Rajib Mukherjee1, Tapas K Das1, Kaushik Roy1 and Joydeep Mukherjee2*
1Government Hospital, Kolkata, West Bengal, India
2Brain Tumor Research Centre, Department of Neurological Surgery, Helen Diller Family Comprehensive Cancer Centre, University of California San Francisco, San Francisco, CA 94158, USA
*Corresponding Author: Joydeep Mukherjee, Brain Tumor Research Centre, Helen Diller Family Comprehensive Cancer Centre, University of California San Francisco, (UCSF), HD-431, 1450, 3rd Street, San Francisco, CA 94158, USA, Tel: 415-502-7132 Email:

Abstract

Tumors of the central nervous system (CNS) consist of 1-2% of the total cancer spectrum. Gliomas are the most common tumors within the CNS. These tumors originate from glial cells or glial precursor cells. Tumors originates from astroglial cells are known as astrocytoma, oligodendroglioma originates from oligodendroglial cells, oligoastrocytoma are mixed tumor containing cellular property of both astrocytes and oligodendrocytes and ependymal cells gives rise to ependymoma. The World Health Organization (WHO) classification of central nervous system tumors separates glioma into four grades, in which grade I and II are defined as low grade whereas grade III and IV are classified as high grade (also known as malignant glioma). Malignant glioma includes anaplastic glioma (anaplastic oligodendroglioma, anaplastic astrocytoma, and anaplastic oligoastrocytoma) and glioblastoma. With current treatment modality, survival of patients with newly diagnosed glioblastoma is around 12–16 months. The treatment strategy includes surgery followed by adjuvant radiation and chemotherapy. From 2005, a secondgeneration oral alkylating agent known as Temozolomide (TMZ) became standard of care in the treatment of malignant glioma patients worldwide including India. In this current review, we focused on epidemiology, molecular biology and management of gliomas emerged from India.
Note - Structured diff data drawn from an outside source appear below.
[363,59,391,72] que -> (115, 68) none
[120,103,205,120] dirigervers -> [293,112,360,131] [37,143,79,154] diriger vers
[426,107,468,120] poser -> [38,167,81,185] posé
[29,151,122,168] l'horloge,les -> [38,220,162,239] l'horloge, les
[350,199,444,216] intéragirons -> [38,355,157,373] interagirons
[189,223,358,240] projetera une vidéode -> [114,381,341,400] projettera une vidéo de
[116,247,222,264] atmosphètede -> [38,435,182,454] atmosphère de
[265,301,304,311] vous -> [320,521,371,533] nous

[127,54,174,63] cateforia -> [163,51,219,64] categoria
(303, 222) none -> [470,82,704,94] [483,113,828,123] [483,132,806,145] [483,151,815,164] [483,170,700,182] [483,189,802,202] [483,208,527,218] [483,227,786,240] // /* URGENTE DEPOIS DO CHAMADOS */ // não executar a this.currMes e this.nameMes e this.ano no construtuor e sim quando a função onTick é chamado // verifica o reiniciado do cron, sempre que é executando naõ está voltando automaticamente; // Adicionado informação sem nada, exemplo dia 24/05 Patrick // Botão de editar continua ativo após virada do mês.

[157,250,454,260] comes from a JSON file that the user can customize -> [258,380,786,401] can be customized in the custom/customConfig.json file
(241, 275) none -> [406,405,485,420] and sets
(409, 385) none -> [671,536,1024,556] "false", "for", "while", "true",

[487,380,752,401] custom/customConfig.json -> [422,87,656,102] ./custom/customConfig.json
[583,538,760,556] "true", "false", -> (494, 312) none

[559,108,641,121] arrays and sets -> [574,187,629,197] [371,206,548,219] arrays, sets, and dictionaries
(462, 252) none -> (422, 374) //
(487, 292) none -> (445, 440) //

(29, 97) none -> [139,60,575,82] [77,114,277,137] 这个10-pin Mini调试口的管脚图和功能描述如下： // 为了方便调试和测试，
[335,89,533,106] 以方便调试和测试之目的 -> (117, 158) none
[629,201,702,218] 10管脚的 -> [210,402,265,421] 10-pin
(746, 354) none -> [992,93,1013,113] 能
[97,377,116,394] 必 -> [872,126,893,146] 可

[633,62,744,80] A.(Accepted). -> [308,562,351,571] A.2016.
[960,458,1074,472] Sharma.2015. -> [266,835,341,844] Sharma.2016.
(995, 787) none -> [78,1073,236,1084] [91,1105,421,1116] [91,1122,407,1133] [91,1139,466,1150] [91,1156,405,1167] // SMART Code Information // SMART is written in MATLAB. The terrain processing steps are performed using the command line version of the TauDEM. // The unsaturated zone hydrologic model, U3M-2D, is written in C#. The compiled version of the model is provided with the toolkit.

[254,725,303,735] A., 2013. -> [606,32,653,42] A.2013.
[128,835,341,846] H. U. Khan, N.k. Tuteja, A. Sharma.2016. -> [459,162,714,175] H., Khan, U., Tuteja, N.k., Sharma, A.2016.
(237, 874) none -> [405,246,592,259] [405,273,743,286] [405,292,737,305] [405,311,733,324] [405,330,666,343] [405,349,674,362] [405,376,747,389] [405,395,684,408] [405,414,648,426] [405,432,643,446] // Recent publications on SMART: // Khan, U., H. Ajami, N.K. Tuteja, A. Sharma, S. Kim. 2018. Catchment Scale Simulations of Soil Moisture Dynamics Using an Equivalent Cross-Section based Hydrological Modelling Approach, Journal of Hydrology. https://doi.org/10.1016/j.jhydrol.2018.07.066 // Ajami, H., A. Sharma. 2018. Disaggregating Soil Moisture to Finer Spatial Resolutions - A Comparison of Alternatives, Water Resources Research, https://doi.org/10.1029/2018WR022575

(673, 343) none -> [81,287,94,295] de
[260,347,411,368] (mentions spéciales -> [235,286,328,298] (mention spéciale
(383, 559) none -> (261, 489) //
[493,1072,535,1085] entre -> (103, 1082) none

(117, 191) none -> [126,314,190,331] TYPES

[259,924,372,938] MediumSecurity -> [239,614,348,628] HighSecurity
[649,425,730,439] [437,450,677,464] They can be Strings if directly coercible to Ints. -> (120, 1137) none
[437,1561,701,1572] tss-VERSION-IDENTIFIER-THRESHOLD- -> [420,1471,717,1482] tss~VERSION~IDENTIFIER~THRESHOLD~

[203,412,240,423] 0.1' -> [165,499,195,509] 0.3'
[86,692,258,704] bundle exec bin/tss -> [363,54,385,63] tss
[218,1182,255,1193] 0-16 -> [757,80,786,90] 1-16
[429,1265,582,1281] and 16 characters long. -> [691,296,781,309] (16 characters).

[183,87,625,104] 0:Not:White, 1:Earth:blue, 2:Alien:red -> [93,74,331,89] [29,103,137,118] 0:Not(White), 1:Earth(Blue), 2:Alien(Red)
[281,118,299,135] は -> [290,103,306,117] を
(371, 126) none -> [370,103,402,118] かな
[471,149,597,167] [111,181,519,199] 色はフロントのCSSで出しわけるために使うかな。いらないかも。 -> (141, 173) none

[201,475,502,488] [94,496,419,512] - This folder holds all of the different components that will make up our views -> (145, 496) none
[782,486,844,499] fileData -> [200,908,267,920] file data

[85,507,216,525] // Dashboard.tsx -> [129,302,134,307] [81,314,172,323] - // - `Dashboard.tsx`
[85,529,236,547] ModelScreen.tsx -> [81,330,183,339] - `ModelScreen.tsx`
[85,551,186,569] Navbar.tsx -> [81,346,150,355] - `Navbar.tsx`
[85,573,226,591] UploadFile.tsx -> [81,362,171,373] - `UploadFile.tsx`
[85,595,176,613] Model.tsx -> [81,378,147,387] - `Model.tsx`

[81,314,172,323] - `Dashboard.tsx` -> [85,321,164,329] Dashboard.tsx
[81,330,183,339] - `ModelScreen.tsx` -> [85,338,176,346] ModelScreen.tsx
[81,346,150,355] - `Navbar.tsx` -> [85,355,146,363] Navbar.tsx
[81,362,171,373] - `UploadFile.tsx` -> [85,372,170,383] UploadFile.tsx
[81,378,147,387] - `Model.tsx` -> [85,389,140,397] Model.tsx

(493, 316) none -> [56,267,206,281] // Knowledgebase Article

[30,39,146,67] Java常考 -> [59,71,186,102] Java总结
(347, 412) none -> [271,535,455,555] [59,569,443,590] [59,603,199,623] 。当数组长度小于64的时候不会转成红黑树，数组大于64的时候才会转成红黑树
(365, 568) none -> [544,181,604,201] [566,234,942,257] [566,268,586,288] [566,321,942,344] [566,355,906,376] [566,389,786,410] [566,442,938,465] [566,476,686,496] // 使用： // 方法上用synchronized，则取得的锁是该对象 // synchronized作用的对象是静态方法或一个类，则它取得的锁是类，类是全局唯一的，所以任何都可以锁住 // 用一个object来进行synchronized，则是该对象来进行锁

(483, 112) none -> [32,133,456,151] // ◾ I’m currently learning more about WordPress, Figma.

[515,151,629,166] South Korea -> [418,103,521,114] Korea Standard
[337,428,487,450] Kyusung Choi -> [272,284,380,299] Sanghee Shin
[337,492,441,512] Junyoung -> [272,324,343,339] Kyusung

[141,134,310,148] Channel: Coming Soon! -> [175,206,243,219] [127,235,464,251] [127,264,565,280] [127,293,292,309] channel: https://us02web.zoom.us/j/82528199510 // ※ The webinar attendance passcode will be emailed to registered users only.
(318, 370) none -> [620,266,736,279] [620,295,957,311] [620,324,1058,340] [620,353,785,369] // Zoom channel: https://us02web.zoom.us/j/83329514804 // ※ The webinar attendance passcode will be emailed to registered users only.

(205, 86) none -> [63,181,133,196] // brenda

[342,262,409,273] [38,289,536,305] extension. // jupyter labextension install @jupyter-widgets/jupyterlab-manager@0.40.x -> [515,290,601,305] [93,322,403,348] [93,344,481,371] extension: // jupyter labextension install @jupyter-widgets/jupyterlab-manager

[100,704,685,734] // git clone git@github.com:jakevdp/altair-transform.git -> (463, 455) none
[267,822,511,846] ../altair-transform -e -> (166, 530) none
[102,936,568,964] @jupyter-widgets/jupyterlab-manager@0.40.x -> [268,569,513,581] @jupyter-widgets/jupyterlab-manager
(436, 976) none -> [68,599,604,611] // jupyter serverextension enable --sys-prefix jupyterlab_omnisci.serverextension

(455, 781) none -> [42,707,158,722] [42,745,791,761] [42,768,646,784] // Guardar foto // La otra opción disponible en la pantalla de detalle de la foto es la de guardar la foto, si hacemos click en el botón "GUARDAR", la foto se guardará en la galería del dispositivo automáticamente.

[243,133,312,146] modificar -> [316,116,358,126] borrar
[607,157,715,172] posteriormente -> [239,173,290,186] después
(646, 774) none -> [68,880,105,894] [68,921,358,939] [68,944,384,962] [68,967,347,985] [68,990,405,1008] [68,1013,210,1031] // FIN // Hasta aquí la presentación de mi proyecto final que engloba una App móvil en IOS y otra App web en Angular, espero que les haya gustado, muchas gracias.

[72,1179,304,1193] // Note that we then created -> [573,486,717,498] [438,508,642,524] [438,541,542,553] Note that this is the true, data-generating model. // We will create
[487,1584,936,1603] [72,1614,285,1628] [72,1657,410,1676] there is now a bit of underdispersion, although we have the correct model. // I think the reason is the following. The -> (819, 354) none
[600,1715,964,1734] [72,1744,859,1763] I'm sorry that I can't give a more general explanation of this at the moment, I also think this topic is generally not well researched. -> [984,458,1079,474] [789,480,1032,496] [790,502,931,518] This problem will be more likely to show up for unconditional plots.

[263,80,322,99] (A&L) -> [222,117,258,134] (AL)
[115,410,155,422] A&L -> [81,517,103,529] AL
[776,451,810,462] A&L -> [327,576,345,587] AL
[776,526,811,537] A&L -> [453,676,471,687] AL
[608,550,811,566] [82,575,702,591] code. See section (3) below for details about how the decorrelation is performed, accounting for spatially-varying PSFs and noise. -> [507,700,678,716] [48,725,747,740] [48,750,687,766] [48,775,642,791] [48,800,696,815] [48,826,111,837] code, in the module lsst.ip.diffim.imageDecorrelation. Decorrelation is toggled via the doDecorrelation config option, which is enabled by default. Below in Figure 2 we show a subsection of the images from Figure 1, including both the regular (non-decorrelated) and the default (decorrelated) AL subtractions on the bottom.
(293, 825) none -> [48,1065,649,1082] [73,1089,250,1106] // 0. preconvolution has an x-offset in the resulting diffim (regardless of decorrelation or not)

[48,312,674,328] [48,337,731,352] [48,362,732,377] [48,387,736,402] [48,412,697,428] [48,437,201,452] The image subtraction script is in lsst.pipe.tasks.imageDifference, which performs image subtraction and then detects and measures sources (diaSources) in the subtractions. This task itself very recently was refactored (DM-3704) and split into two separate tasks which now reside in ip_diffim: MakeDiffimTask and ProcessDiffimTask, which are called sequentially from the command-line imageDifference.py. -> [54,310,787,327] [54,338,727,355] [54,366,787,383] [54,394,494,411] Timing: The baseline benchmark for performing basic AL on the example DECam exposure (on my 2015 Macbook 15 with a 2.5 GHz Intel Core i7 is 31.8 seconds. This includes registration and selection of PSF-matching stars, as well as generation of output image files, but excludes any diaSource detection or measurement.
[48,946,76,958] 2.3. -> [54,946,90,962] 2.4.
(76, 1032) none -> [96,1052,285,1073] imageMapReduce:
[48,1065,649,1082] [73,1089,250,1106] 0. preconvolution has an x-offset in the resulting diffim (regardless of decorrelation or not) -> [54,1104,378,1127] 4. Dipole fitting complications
Keywords: Brain tumor; Glioma; Astrocytoma; Oligodendroglioma; Ependymoma; Mixed glioma- oligoastrocytoma; Epidemiology; Molecular etiology and therapeutics

Introduction

Glioma includes tumors of all grades from astrocytoma, oligodendroglioma, ependymoma and mixed lineages. Among these malignant gliomas are most aggressive and have worst prognosis. The symptoms of glioma are cognitive change, headache and epilepsy. Moreover, language disorder and progressive hemiparesis indicates tumor invasion that is characterized by edema and contrast enhancement on computed tomography or magnetic resonance neuroimaging. Unfortunately, till date histological examination is considered as the gold standard after suggestive clinical and imaging features. Development of non-invasive molecular imaging is required to diagnose the tumor without performing stereotactic biopsy before or during the surgery. The median survival of grade-III glioma patient is around 3 years and grade-IV is around 12-16 months [1,2]. Both grade-III and IV tumor grows more aggressively and invade normal brain parenchyma than lower grade ones with histologic features of nuclear atypia, increased mitotic activity and hyper-cellularity. Addition to that grade-IV tumor histologically defined by features of vascular proliferation, pleomorphic nucleus and necrosis surrounded by pseudopalisades [3]. Among all intracranial tumor, glioblastoma accounts for around 15% and almost half of all astrocytic tumors. Glioblastomas can be subdivided into primary or de novo and secondary tumors that gradually transform from lower grades. 90% of GBMs are primary glioblastoma that mostly affect the elder population. Secondary glioblastoma are more common in younger population (mean age 45 years versus 62 years) [4]. This review provides an extensive update on the current epidemiology, genetic etiology and treatment modality of glioma patients in India-

Epidemiological Studies on Indian Glioma Patient

In the absence of centralized cancer registration system in India, population based cancer registries representing a small population is the only option. This makes epidemiological studies incomplete and hard to even perform incase of rare CNS tumors. Moreover, there is no separate registry for the adult and pediatric population. The incidence of tumor in India is 1–4/100,000 [1], it may develop at any age, and has a peak incidence in the fifth and sixth decades of life [2].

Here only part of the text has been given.